# RECORDS PROVIDED
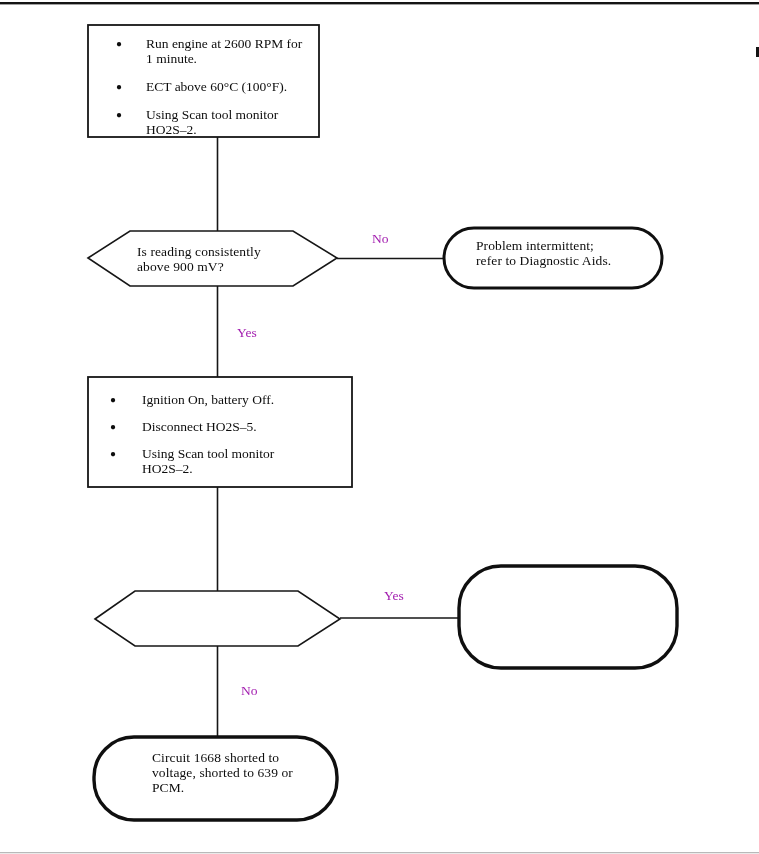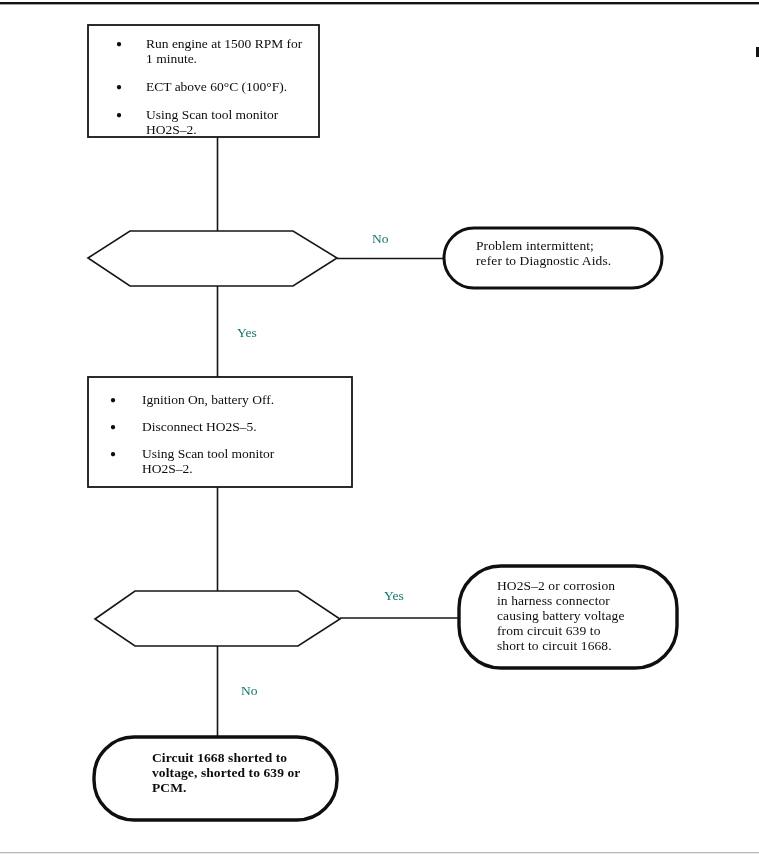"Run engine at 1500 RPM" span.li-text { text: 1500 -> 2600 }
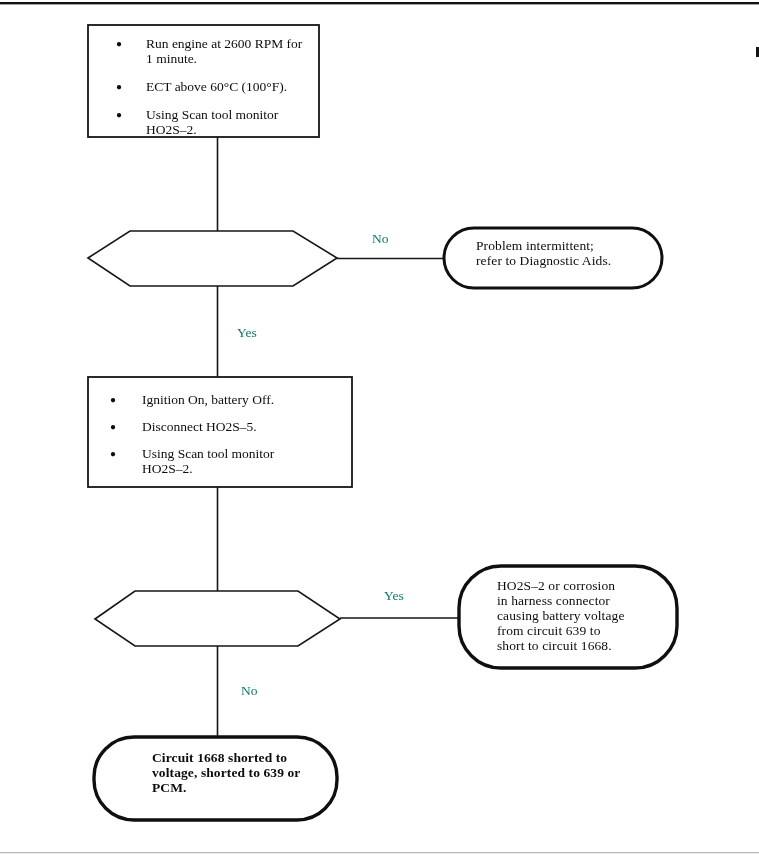"No" .lbl { color: #0f766e -> #a21caf }
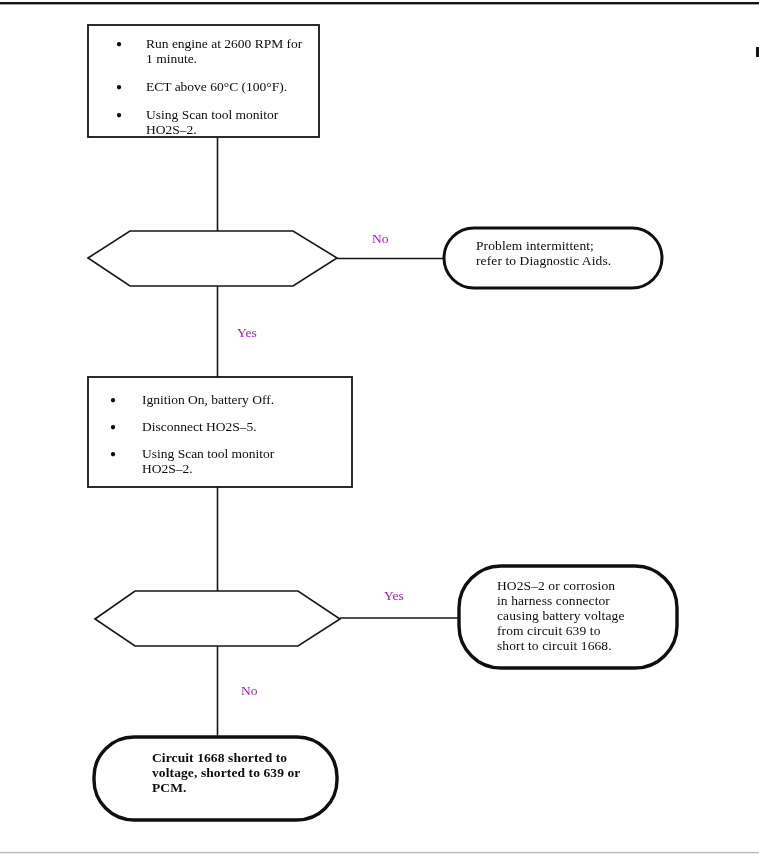"Is reading consistently" div.txt { html: none -> <div>Is reading consistently above 900 mV?</div> }
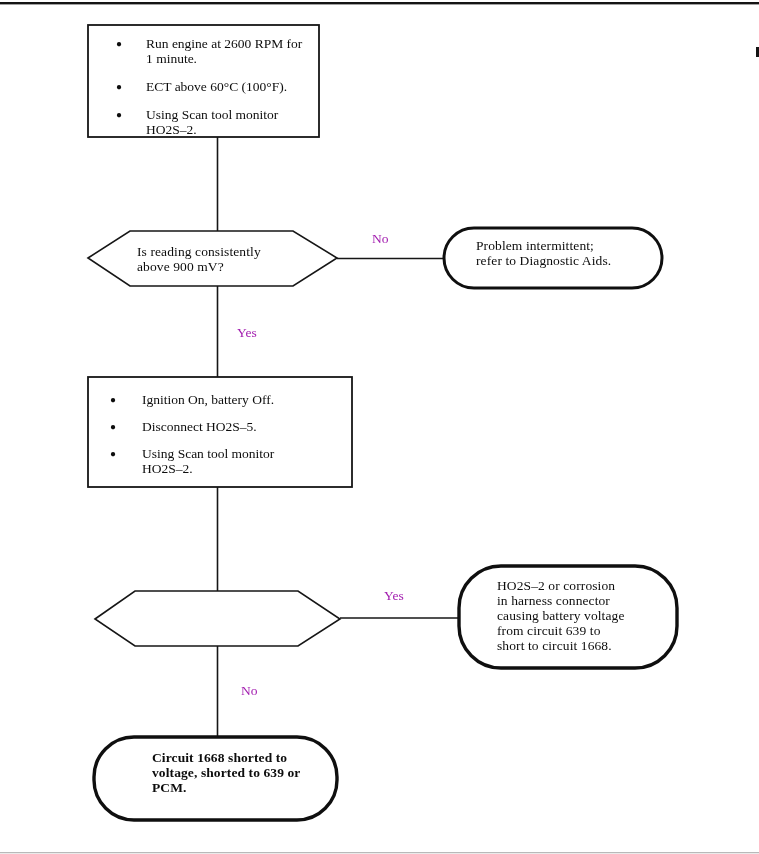"HO2S–2 or corrosion" div.txt { html: <div>HO2S–2 or corrosion in harness connector causing battery voltage from circuit 639 to short to circuit 1668.</div> -> none }
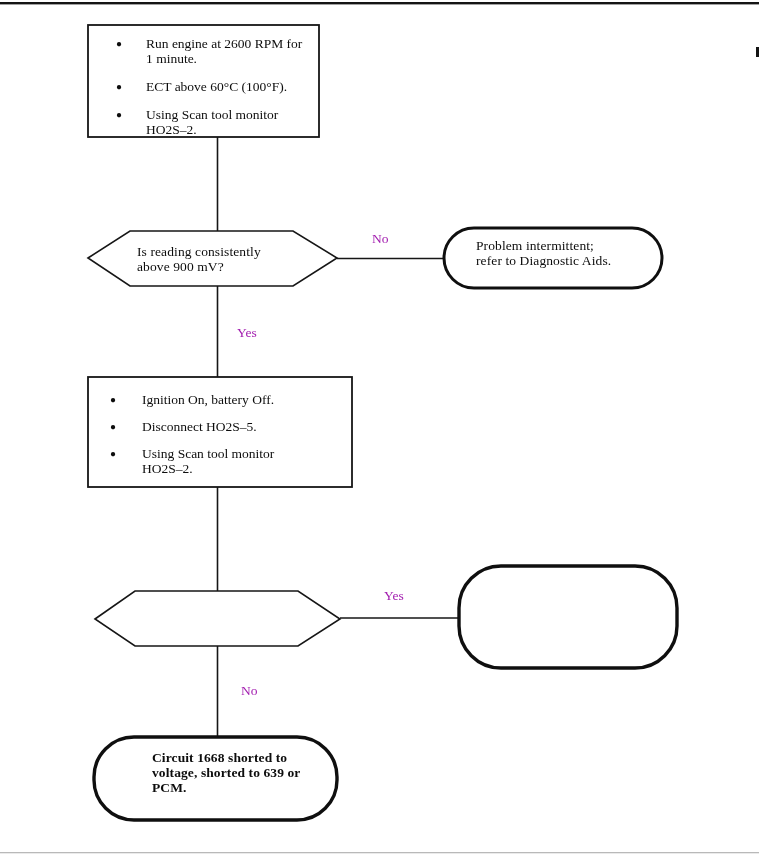"Circuit 1668 shorted to" div.txt { font-weight: bold -> none }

# PROBLEM TO SOLVE
Output exactly the lines from the one containing "html: none ->" through the last line of the records above, both included, leaving out any pictures.

# ANSWER AREA
"Is reading consistently" div.txt { html: none -> <div>Is reading consistently above 900 mV?</div> }
"HO2S–2 or corrosion" div.txt { html: <div>HO2S–2 or corrosion in harness connector causing battery voltage from circuit 639 to short to circuit 1668.</div> -> none }
"Circuit 1668 shorted to" div.txt { font-weight: bold -> none }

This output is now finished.